One last thing before I’ll show you the decision tree. If there is a decision that ends up in either Provisioning Services or Machine Creation Services this doesn’t necessarily mean you are not allowed to use the other one as well. You can mix and match Provisioning Services and Machine Creation Services. I like my designs to be as simple as possible so my advice would always be to actually make a choice and stick with it. I completely agree that it would be naive to say that this will always work but I’ll at least always try to do so.

Provisioning Services vs Machine Creation Services Decision tree

The first thing you should remember while deciding based on this decision tree is that this is my advice to you. If your choices end up on either Provisioning Services or Machine Creation services you could still decide to go either way. I won’t hunt you down, I promise. There is only one technology choice that is an absolute no go and that is the first choice in regard to physical targets, this will always end up in using Provisioning Services.

If this were a movie I would now say cut and wrap it all up. But with every movie there are some names at the end of it with names of people who contributed to the movie in some way. I’d like to thank some of the guys who shared their thoughts with me and with that helped me to be able to share this information.

Jim Moyle for his terrifying knowledge on IOPS
Daniel Feller obviously for writing the first ever article on deciding between provisioning services vs machine creation services .
Kees Baggerman for challenging me on a daily level and reviewing this article
Andrew Wood for reviewing
Shawn Bass for his sharp eye, saved me there!

Please leave a comment when you have new insights to add to the Citrix Provisioning Services vs Machine Creation Services decision tree

Leave a Reply

  1. Nice job Barry. I still struggle with Citrix pushing MCS so hard when PVS is, to me, a better solution. Cache in RAM? Um… yes please! PVS was ignored for a while but seems to be getting some more love lately.

    • Paul I feel exactly the same way. I am familiar with both products extensively and I truly have seen that the benefits and drawbacks of each are a total wash with infrastructure. However IMAGE MANAGEMENT WISE, which this article only addresses the executive decision from the standpoint of topology and core infrastructure, PVS absolutely obliterates MCS. I can, WHILE IN PRODUCTION, WITH USERS ON MY XA7.5 servers, make full and complete changes to an image, reboot it, test it out and then deploy… All during working hours. I am a 40hr person with PVS.. MCS not so much. Thanks for this post BARRY!!!!!!
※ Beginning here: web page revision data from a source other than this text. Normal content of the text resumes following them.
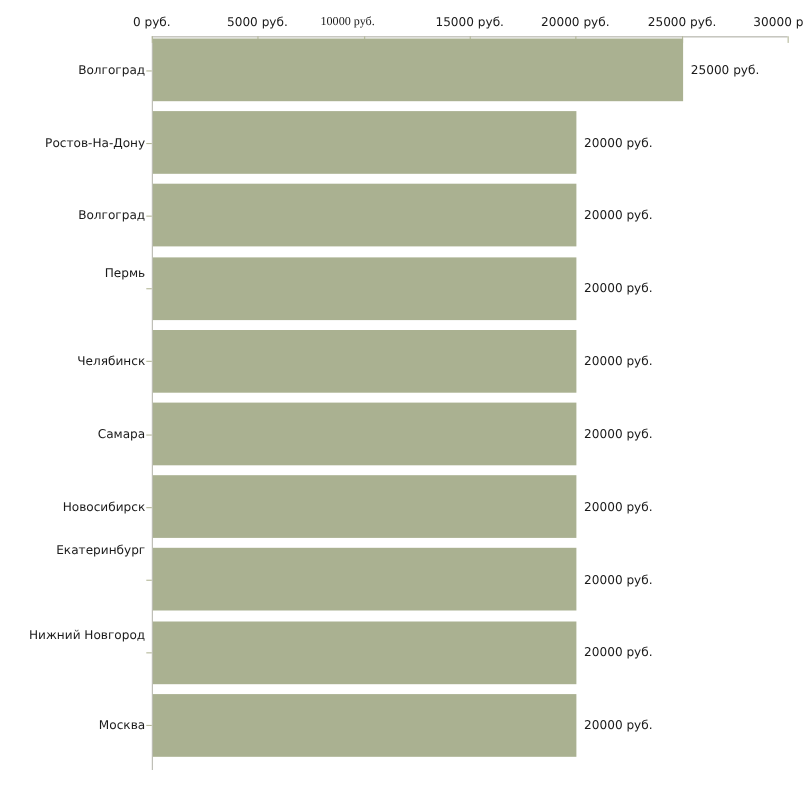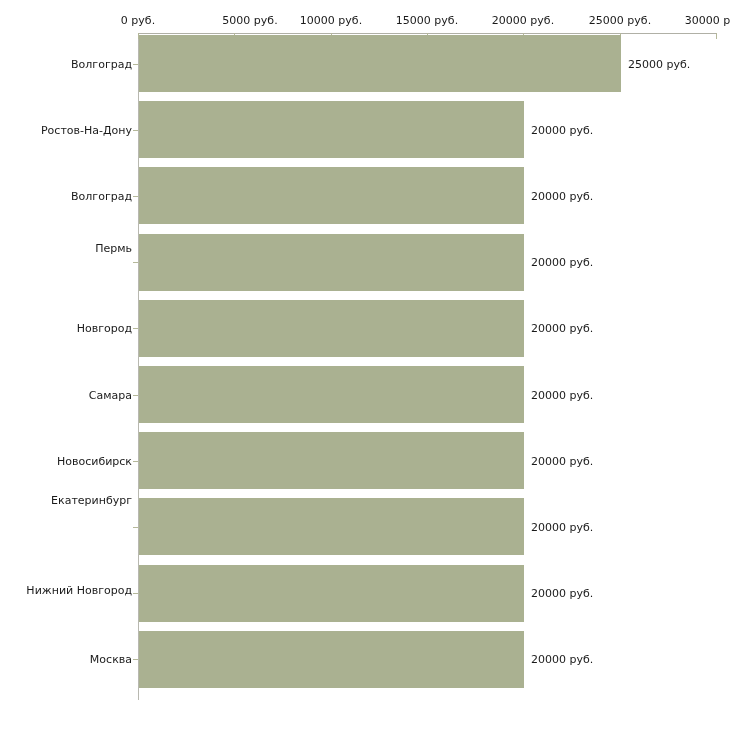"5000 руб." div.x-tick-label { left: 234px -> 218px }
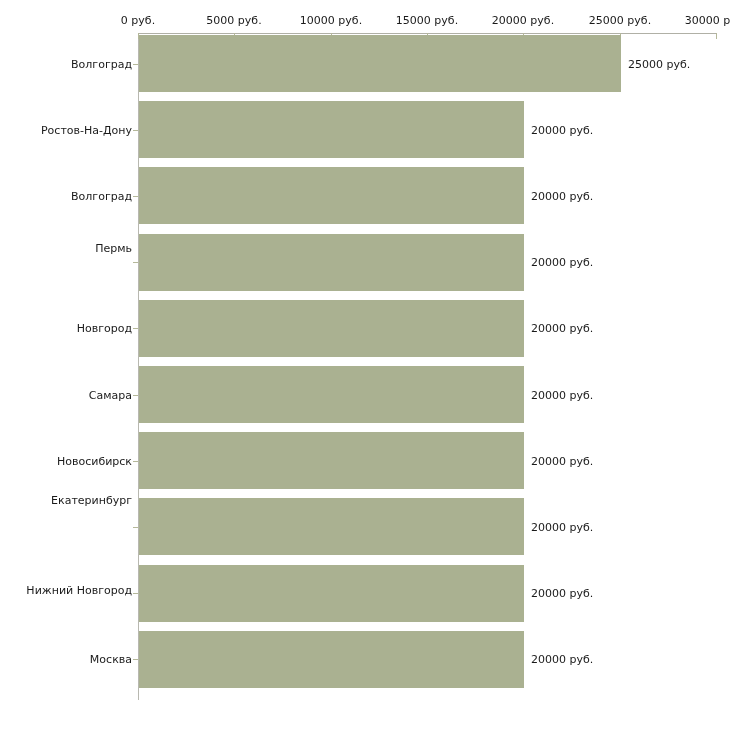"10000 руб." div.x-tick-label { font-family: none -> Liberation Serif, serif; left: 315px -> 300px }
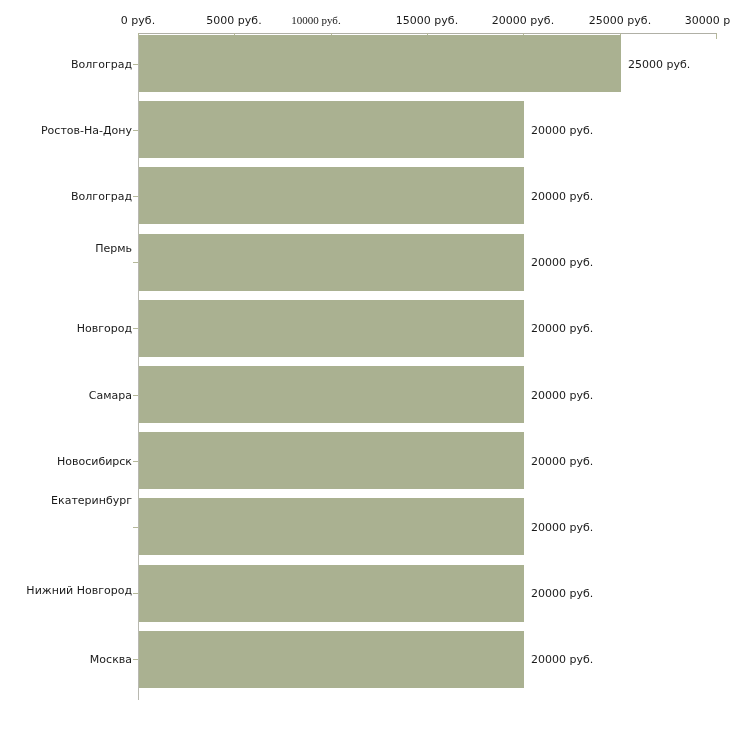"Новгород" div.y-label { text: Новгород -> Челябинск }
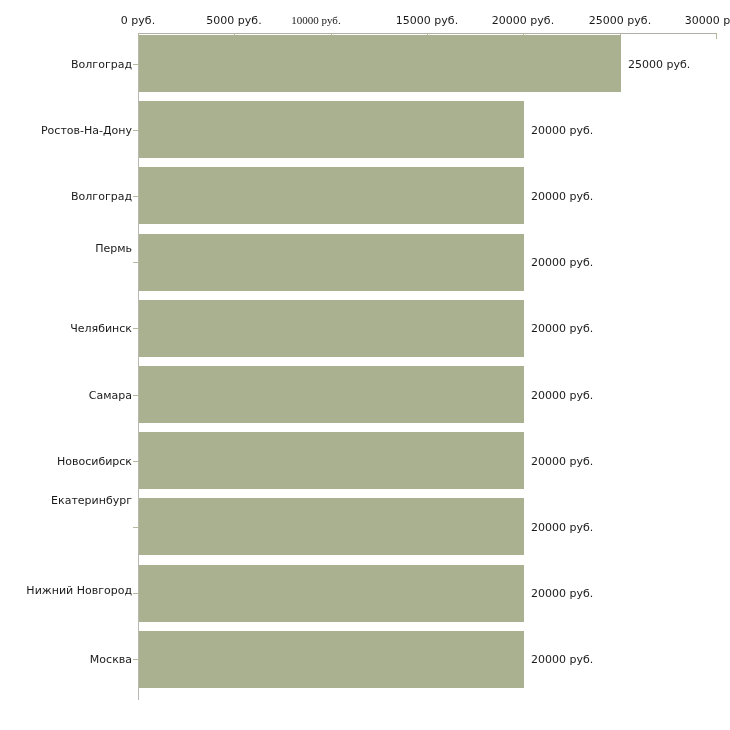"Нижний Новгород" div.y-label { top: 590px -> 577px }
      • I should add, the environment I am speaking of does NOT have XD or VDI of any kinds. Strictly published desktops and apps.

  2. In VDI context, I think size of pools matter.. if you are refreshing 1000’s of VDI desktops – the amount of time this takes in PVS vs MCS can be quite differentiated – in favor of PVS.

  3. Hi I have decided to us PVS because of the scaling, but I have question regarding the hardware. If I put the PVS on the xenserver guest, can I use local disk or prefer using network storage for performance ?

  4. To be honest the issue of multiple targets for MCS could be greatly mitigated by running the SR copies in parallel and not in series! Surely this can’t be difficult to code on XS….

  5. How does hypervisor play into this decision? Is there additional benefits to using XenServer with one or the other? Many of my clients use VMware 5.x or newer so does one play better with ESXi than the other?